→ **Required action**: Down to the final line, print the records below exactly and without pictures.

··· Data extracts

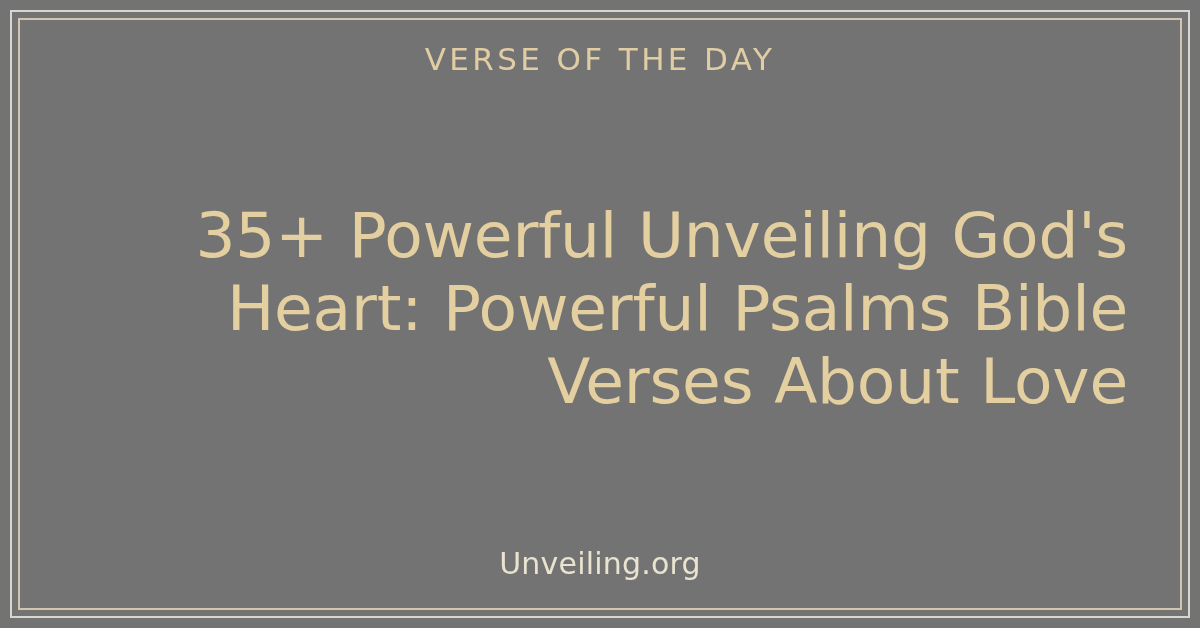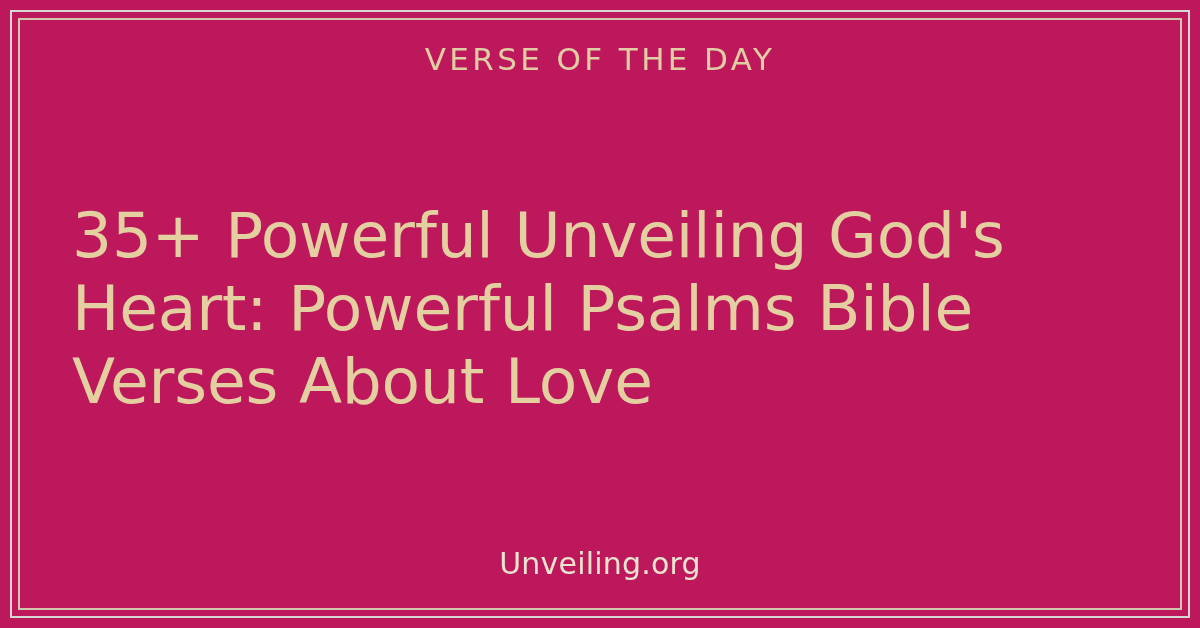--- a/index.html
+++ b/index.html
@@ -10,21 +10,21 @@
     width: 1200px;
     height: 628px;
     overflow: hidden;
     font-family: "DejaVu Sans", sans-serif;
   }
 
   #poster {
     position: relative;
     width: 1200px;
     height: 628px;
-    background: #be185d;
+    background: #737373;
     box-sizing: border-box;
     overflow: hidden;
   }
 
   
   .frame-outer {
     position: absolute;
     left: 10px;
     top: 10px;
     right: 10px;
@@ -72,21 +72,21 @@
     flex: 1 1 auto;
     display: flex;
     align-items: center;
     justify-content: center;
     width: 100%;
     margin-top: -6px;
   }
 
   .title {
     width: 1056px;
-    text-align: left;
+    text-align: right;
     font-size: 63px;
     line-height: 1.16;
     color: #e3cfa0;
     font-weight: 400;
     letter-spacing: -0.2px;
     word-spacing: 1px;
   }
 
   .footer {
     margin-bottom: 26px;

······

→ **Response**:
--- a/index.html
+++ b/index.html
@@ -10,21 +10,21 @@
     width: 1200px;
     height: 628px;
     overflow: hidden;
     font-family: "DejaVu Sans", sans-serif;
   }
 
   #poster {
     position: relative;
     width: 1200px;
     height: 628px;
-    background: #be185d;
+    background: #737373;
     box-sizing: border-box;
     overflow: hidden;
   }
 
   
   .frame-outer {
     position: absolute;
     left: 10px;
     top: 10px;
     right: 10px;
@@ -72,21 +72,21 @@
     flex: 1 1 auto;
     display: flex;
     align-items: center;
     justify-content: center;
     width: 100%;
     margin-top: -6px;
   }
 
   .title {
     width: 1056px;
-    text-align: left;
+    text-align: right;
     font-size: 63px;
     line-height: 1.16;
     color: #e3cfa0;
     font-weight: 400;
     letter-spacing: -0.2px;
     word-spacing: 1px;
   }
 
   .footer {
     margin-bottom: 26px;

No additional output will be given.